Un long silence lui revint, à peine dérangé par le murmure d'une respiration hachurée. Le bruissement des draps s'était assourdi, et sous ses phalanges la main de Rachel se contracta à nouveau. Cassien avait beau être gauche, ses discours renfermaient leur part de bon sens, et pour intraitable que fût sa requête, elle se paraît de nobles intentions. Le jurait-il.
— Tu as au moins quitté le lit, aujourd'hui ?
Un autre silence embarrassé, réaction des plus révélatrices. Il n'en resta pas là, inquiet à l'idée que cette subite apathie n'eût caractérisé, en réalité, une nouvelle dérive mentale de sa moitié. Si les abysses venaient à la happer, une nuit entière de confession serait fichue.
— Pour te laver ? Laisser entrer un peu la lumière ?
Rachel limita sa réplique à un soupir agacé, sur lequel elle dégagea sa main de l'étreinte de Cassien. La conversation ne prendrait pas fin ici, mais cela ne s'entendait pas comme une victoire. À l'empathie de Cassien se substitua l'emportement ; une veine d'un doigt de large lui sectionna le front.
— Tu n'as même pas pris le temps de t'alimenter ! Enfin, tu vas crever d'inanition si tu continues ! C'est ça que tu veux ?
— Et toi ? Tu peux bien parler, tu n'as pas non-plus diné à ce que je sache.

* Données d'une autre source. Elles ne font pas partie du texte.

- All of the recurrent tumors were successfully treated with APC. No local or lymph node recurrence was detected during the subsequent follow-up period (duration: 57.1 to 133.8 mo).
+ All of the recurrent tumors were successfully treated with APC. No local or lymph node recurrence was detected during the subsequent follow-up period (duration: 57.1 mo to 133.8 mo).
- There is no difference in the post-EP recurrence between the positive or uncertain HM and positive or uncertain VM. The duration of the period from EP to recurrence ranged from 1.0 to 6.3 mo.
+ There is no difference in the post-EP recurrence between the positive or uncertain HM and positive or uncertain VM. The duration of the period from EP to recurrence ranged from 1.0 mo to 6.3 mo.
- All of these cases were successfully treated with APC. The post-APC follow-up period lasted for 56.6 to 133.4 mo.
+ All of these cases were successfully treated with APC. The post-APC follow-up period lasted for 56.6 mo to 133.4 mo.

Aucune conviction ne transparaissait dans sa voix, mais la répartie de Rachel eut tout de même pour effet d'ébranler les semonces assénées. Les céphalées de Cassien avaient momentanément accaparé sa vigilance ; celles-ci endormies par les vapeurs chimiques, la sensation de faim avait désormais le champ de libre. Pas de dîner, pas plus de déjeuner. Au vrai, il peinait à se remémorer le moment précis, pour ne pas dire la date, de sa dernière collation ou sa composition. Au vu des protestations manifestées par son estomac, ce jeûne involontaire avait bien à se compter en jours plutôt qu'en heures.

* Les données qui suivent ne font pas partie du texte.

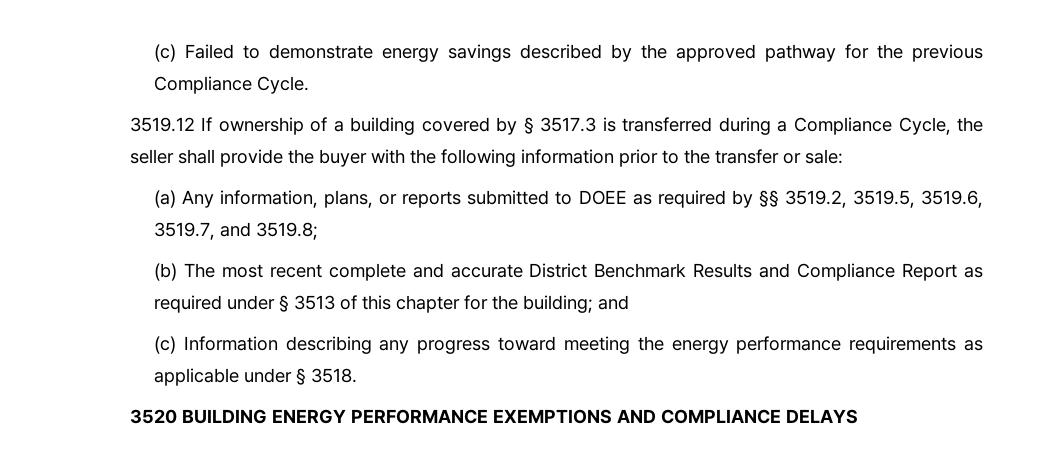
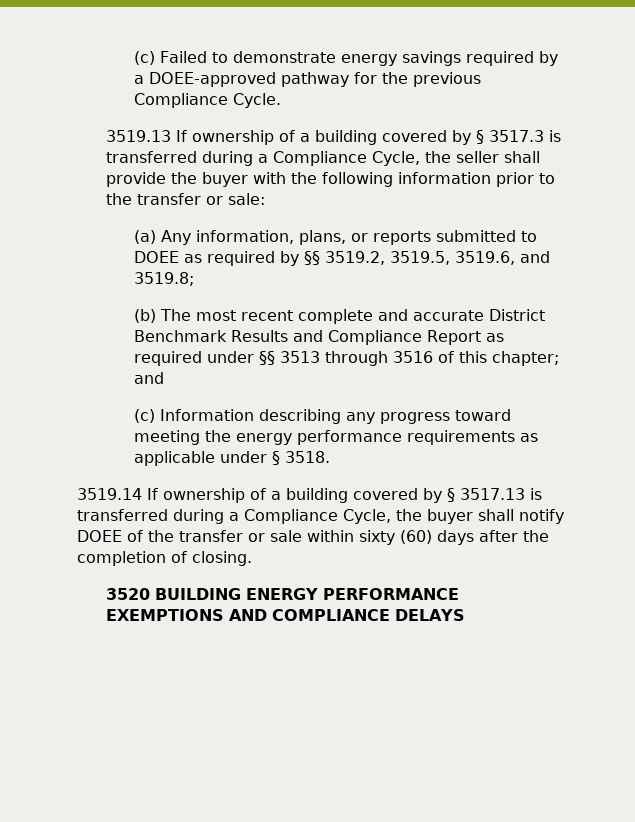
- (c) Failed to demonstrate energy savings described by the approved pathway for the previous Compliance Cycle.
+ (c) Failed to demonstrate energy savings required by a DOEE-approved pathway for the previous Compliance Cycle.
- 3519.12 If ownership of a building covered by § 3517.3 is transferred during a Compliance Cycle, the seller shall provide the buyer with the following information prior to the transfer or sale:
+ 3519.13 If ownership of a building covered by § 3517.3 is transferred during a Compliance Cycle, the seller shall provide the buyer with the following information prior to the transfer or sale:
- (a) Any information, plans, or reports submitted to DOEE as required by §§ 3519.2, 3519.5, 3519.6, 3519.7, and 3519.8;
+ (a) Any information, plans, or reports submitted to DOEE as required by §§ 3519.2, 3519.5, 3519.6, and 3519.8;
- (b) The most recent complete and accurate District Benchmark Results and Compliance Report as required under § 3513 of this chapter for the building; and
+ (b) The most recent complete and accurate District Benchmark Results and Compliance Report as required under §§ 3513 through 3516 of this chapter; and
+ 3519.14 If ownership of a building covered by § 3517.13 is transferred during a Compliance Cycle, the buyer shall notify DOEE of the transfer or sale within sixty (60) days after the completion of closing.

Piqué au vif, il s'efforça de n'en rien trahir afin ne pas perdre le contrôle de la discussion.
— Moi au moins je me tiens encore sur mes jambes. De toute façon, il n'est pas question de moi, là : tu peux pas te laisser sombrer comme ça. 'Faut te ressaisir.
En ultime preuve de ses dires, il quitta le matelas, d'un pas décidé se dirigea vers l'interrupteur à l'entrée de la chambre. Tournant le dos à Rachel, il enclencha le dispositif du lustre. On va déjà commencer par-là. Tout ceci commence à tourner au ridicule.

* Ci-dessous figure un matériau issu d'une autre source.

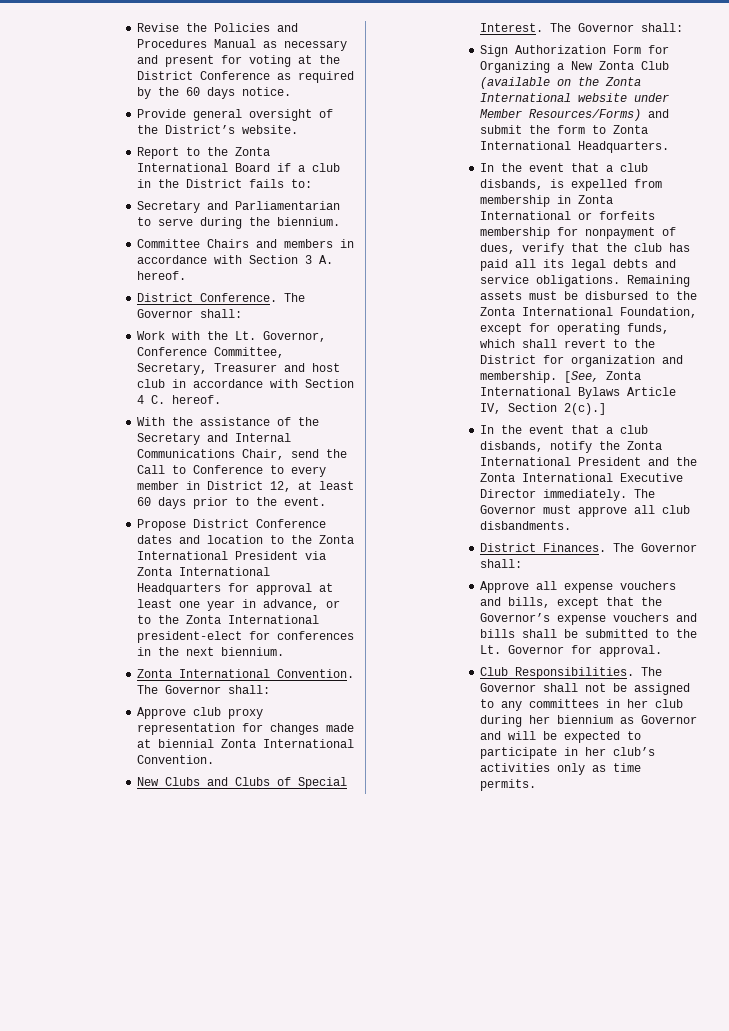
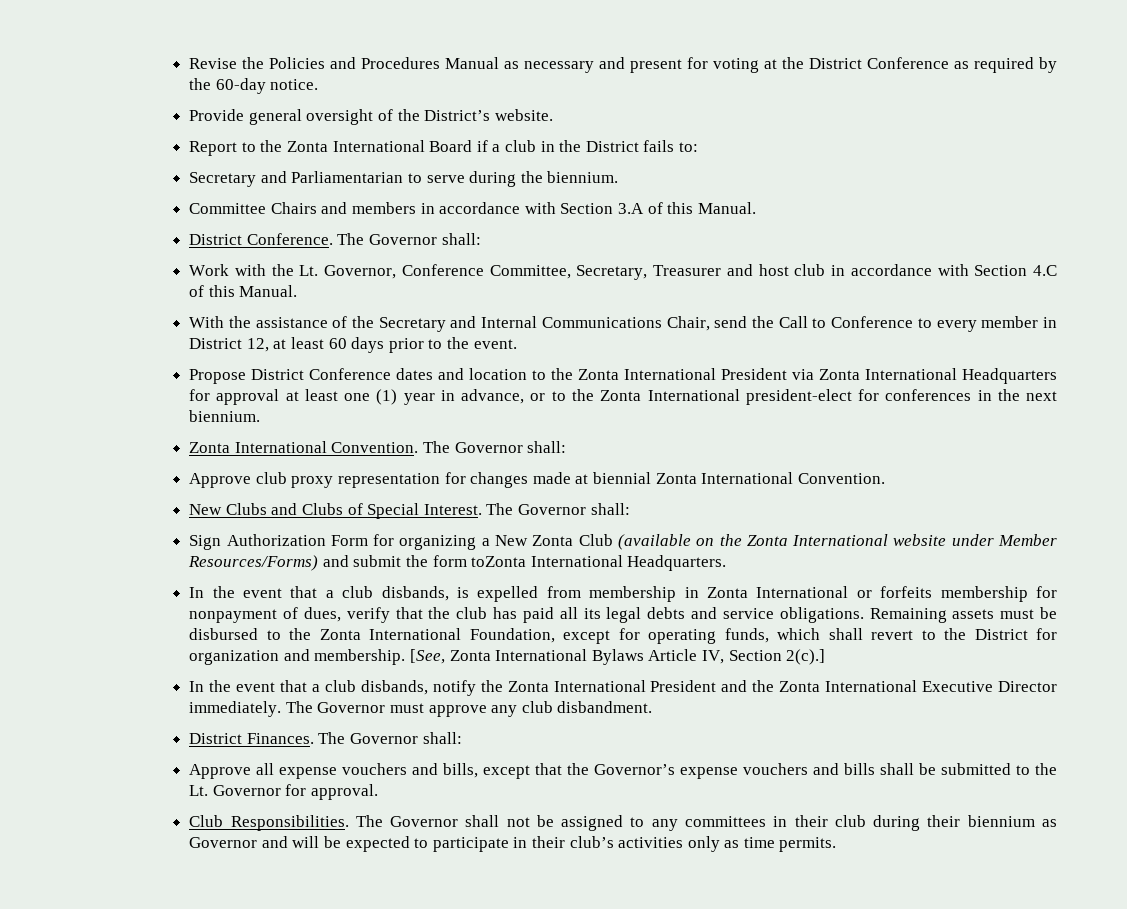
- Revise the Policies and Procedures Manual as necessary and present for voting at the District Conference as required by the 60 days notice.
+ Revise the Policies and Procedures Manual as necessary and present for voting at the District Conference as required by the 60-day notice.
- Committee Chairs and members in accordance with Section 3 A. hereof.
+ Committee Chairs and members in accordance with Section 3.A of this Manual.
- Work with the Lt. Governor, Conference Committee, Secretary, Treasurer and host club in accordance with Section 4 C. hereof.
+ Work with the Lt. Governor, Conference Committee, Secretary, Treasurer and host club in accordance with Section 4.C of this Manual.
- Propose District Conference dates and location to the Zonta International President via Zonta International Headquarters for approval at least one year in advance, or to the Zonta International president-elect for conferences in the next biennium.
+ Propose District Conference dates and location to the Zonta International President via Zonta International Headquarters for approval at least one (1) year in advance, or to the Zonta International president-elect for conferences in the next biennium.
- Sign Authorization Form for Organizing a New Zonta Club (available on the Zonta International website under Member Resources/Forms) and submit the form to Zonta International Headquarters.
+ Sign Authorization Form for organizing a New Zonta Club (available on the Zonta International website under Member Resources/Forms) and submit the form toZonta International Headquarters.
- The Governor must approve all club disbandments.
+ The Governor must approve any club disbandment.
- The Governor shall not be assigned to any committees in her club during her biennium as Governor and will be expected to participate in her club’s activities only as time permits.
+ The Governor shall not be assigned to any committees in their club during their biennium as Governor and will be expected to participate in their club’s activities only as time permits.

Un avertissement s'éleva derrière lui :
— C'est trop tôt.
La lumière se fit quand même. Sous sa coupole de verre fumé, dont les formes évoquaient les pétales d'une tulipe renversée, l'ampoule du plafonnier montra des signes de fatigue. Le luminaire tâtonna dans son réveil, se bornant d'abord à éructer une succession d'éclairs de faible intensité, pour enfin puiser en ses organes électriques la force de produire un rideau lumineux uniforme, suffisant pour couvrir les douze mètres carrés de la pièce. Dans cette vague dorée, les rayures jaunes et blanches de la tapisserie se mirent à flamboyer ; ses lés semblaient renaître sous la clémence d'un feu dont ils n'étaient plus familiers, mais auprès duquel il leur fallait s'abreuver sans plus attendre. Ces strates de papier firent éclater leurs pigments qu'elles projetèrent sur le moindre objet alentour, du haut paravent, pièce raffinée de marqueterie de paille retraçant un paysage rural, aux trois lapereaux tribaux taillés dans l'ivoire et placés en enfilade sur la coiffeuse. En quatre secondes, toute la chambre s'embrasa. Elle reprit son souffle et retrouva formes et couleurs, heureuse de constater que rien d'hostile ne peuplait ses ténèbres.
Cassien put lui aussi redécouvrir son territoire, ainsi en reprendre le commandement. Son attention retourna au lit conjugal.
Vide. À la surface, ne gisait qu'un monticule de linges froissés, sans trace d'un corps à enlacer et protéger. Cette vision le figea. Atterré, il sillonna la chambre du regard. Sous les vacillements de la fleur de verre, ne frémissait plus que son ombre riante. Elle serait sortie pendant que j'avais le dos tourné ? Aussi vite ? Mais j'ai rien… enfin, je l'aurais remarqué, bon sang ! Elle qui peut à peine se redresser !
Une série de tintements en provenance de la partie jour réfuta cet axiome. Étranges bruits enfantés par l'absurde et le désordre. Cassien se hâta de rejoindre la source de ces mystérieux sons, qu'il eut vite identifiés comme des heurts métalliques, analogues à des ustensiles de cuisine en inox s'entrechoquant sans violence mais plutôt suivant une forme d'harmonie, maitrisés, commandés. Une eurythmie dont il était coutumier, pour avoir jadis œuvré aux côtés de Rachel en cuisine. De fait, le couloir de l'appartement embaumait : une réconfortante odeur de pain chaud à la mie soyeuse, prêt à être sorti du four, flattait les narines. Derrière elle, l'arôme pudibond de lentilles brunes mijotées dans un bain d'oignon revenu dans une huile vierge et assaisonné d'un bouquet de coriandre. Enfin, une note plus soufrée se révélait au nez, celle d'un œuf fraichement bouilli évoquant, dans une certaine mesure, la putréfaction des lieux. Sans cela, la puanteur eût été complètement oubliée, sous les rubans d'effluves doucereux.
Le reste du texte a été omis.